_TASK BRIEF_.
Begin the copy at the line containing "26px; height: 26px;" in the data below and end it at the line containing "right: 6px; top: 2px;", keeping each line exact and leaving out pictures.

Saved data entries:
Segment Open

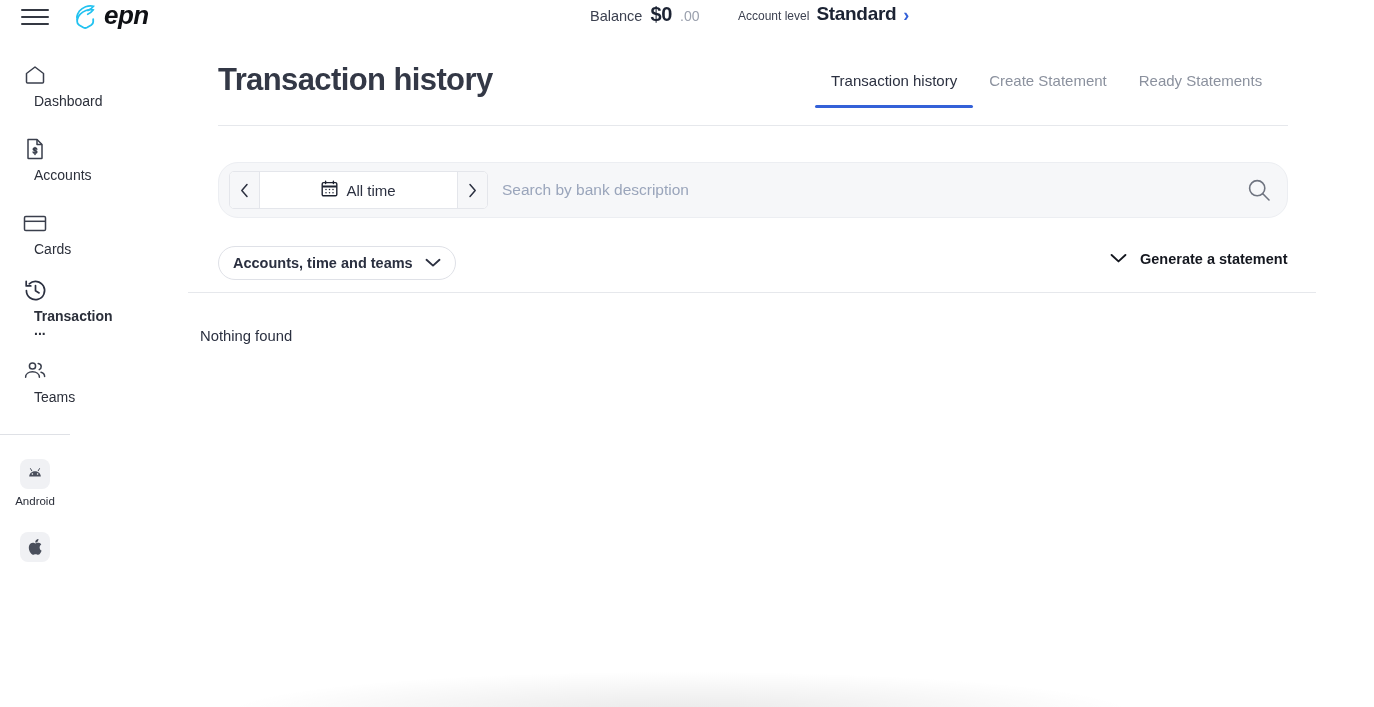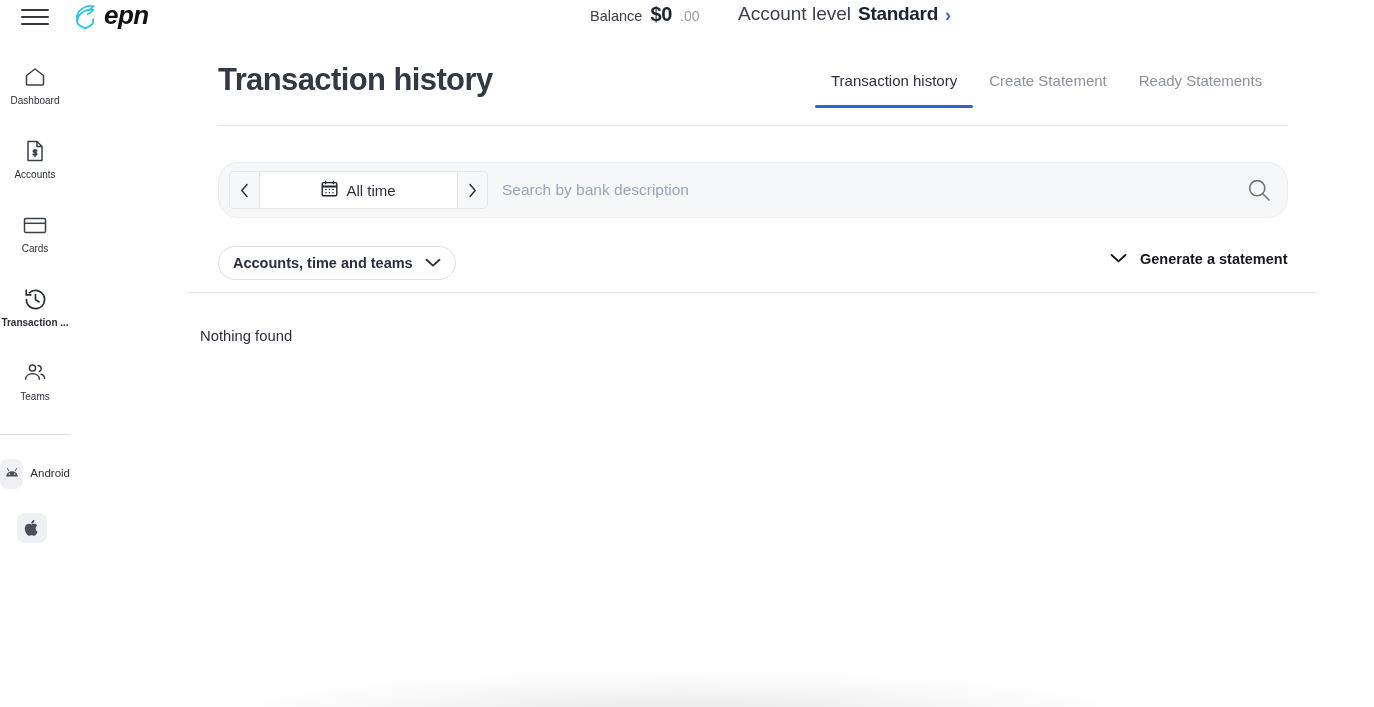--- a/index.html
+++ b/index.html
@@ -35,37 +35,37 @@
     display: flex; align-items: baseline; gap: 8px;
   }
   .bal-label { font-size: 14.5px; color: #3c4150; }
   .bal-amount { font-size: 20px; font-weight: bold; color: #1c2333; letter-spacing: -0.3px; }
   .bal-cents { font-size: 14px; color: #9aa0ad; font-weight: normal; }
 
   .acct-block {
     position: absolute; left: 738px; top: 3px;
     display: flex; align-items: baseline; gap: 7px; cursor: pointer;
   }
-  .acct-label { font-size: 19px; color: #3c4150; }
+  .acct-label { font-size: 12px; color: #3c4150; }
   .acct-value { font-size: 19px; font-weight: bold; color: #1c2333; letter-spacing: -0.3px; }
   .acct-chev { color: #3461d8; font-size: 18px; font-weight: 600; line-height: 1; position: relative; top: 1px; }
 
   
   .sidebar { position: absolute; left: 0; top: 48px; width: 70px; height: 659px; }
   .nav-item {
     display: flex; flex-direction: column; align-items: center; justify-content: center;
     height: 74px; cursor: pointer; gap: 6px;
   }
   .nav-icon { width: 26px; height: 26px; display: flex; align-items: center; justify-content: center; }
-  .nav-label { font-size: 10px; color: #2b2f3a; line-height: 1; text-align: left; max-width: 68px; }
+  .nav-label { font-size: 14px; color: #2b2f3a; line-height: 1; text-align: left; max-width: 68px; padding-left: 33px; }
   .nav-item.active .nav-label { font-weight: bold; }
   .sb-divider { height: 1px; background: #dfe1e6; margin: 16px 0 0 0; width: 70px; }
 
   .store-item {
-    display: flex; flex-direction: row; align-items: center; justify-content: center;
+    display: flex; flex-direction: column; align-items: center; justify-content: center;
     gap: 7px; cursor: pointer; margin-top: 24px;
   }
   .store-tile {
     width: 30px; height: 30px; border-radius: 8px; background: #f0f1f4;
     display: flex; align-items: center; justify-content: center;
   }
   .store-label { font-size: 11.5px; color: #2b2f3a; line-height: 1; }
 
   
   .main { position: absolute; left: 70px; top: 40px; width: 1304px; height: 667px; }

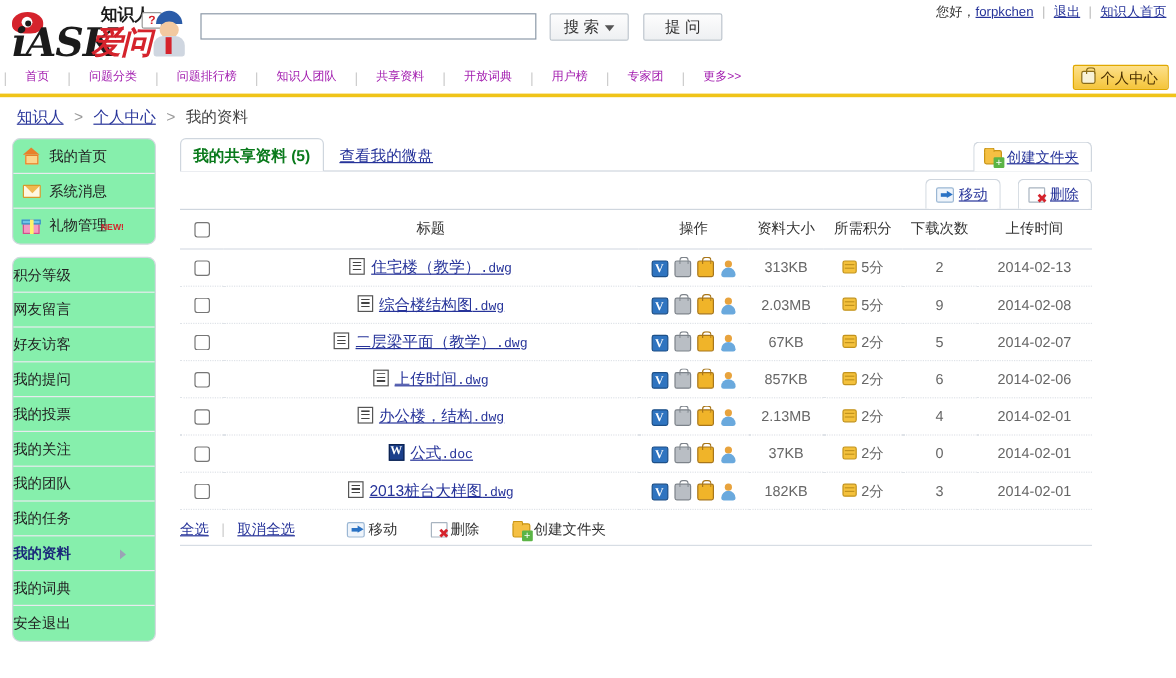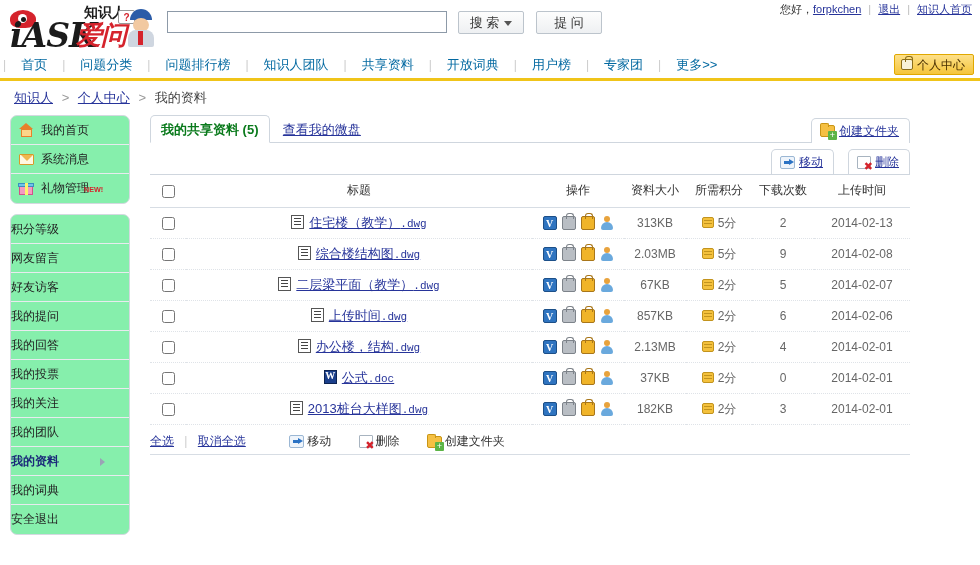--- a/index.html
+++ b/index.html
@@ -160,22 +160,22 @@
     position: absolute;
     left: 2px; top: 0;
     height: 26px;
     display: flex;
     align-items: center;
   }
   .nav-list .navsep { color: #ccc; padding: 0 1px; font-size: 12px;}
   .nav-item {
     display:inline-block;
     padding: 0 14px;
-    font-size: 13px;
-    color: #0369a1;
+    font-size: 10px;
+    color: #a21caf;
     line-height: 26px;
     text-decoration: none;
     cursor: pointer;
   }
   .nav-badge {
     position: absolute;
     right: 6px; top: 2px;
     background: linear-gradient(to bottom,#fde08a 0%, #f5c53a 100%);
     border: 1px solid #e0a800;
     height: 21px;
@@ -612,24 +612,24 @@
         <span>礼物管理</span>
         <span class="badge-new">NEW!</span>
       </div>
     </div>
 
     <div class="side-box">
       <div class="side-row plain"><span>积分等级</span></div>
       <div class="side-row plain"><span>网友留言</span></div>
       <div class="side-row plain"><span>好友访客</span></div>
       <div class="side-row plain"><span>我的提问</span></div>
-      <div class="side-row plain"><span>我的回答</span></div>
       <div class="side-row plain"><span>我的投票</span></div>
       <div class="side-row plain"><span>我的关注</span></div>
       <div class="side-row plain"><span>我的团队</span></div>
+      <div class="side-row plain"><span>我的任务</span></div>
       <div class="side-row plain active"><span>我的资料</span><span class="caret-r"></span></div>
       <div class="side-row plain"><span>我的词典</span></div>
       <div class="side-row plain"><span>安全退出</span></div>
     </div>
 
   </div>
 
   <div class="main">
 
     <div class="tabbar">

Segment Closed

_TASK RESPONSE_.
   .nav-icon { width: 26px; height: 26px; display: flex; align-items: center; justify-content: center; }
-  .nav-label { font-size: 10px; color: #2b2f3a; line-height: 1; text-align: left; max-width: 68px; }
+  .nav-label { font-size: 14px; color: #2b2f3a; line-height: 1; text-align: left; max-width: 68px; padding-left: 33px; }
   .nav-item.active .nav-label { font-weight: bold; }
   .sb-divider { height: 1px; background: #dfe1e6; margin: 16px 0 0 0; width: 70px; }
 
   .store-item {
-    display: flex; flex-direction: row; align-items: center; justify-content: center;
+    display: flex; flex-direction: column; align-items: center; justify-content: center;
     gap: 7px; cursor: pointer; margin-top: 24px;
   }
   .store-tile {
     width: 30px; height: 30px; border-radius: 8px; background: #f0f1f4;
     display: flex; align-items: center; justify-content: center;
   }
   .store-label { font-size: 11.5px; color: #2b2f3a; line-height: 1; }
 
   
   .main { position: absolute; left: 70px; top: 40px; width: 1304px; height: 667px; }

--- a/index.html
+++ b/index.html
@@ -160,22 +160,22 @@
     position: absolute;
     left: 2px; top: 0;
     height: 26px;
     display: flex;
     align-items: center;
   }
   .nav-list .navsep { color: #ccc; padding: 0 1px; font-size: 12px;}
   .nav-item {
     display:inline-block;
     padding: 0 14px;
-    font-size: 13px;
-    color: #0369a1;
+    font-size: 10px;
+    color: #a21caf;
     line-height: 26px;
     text-decoration: none;
     cursor: pointer;
   }
   .nav-badge {
     position: absolute;
     right: 6px; top: 2px;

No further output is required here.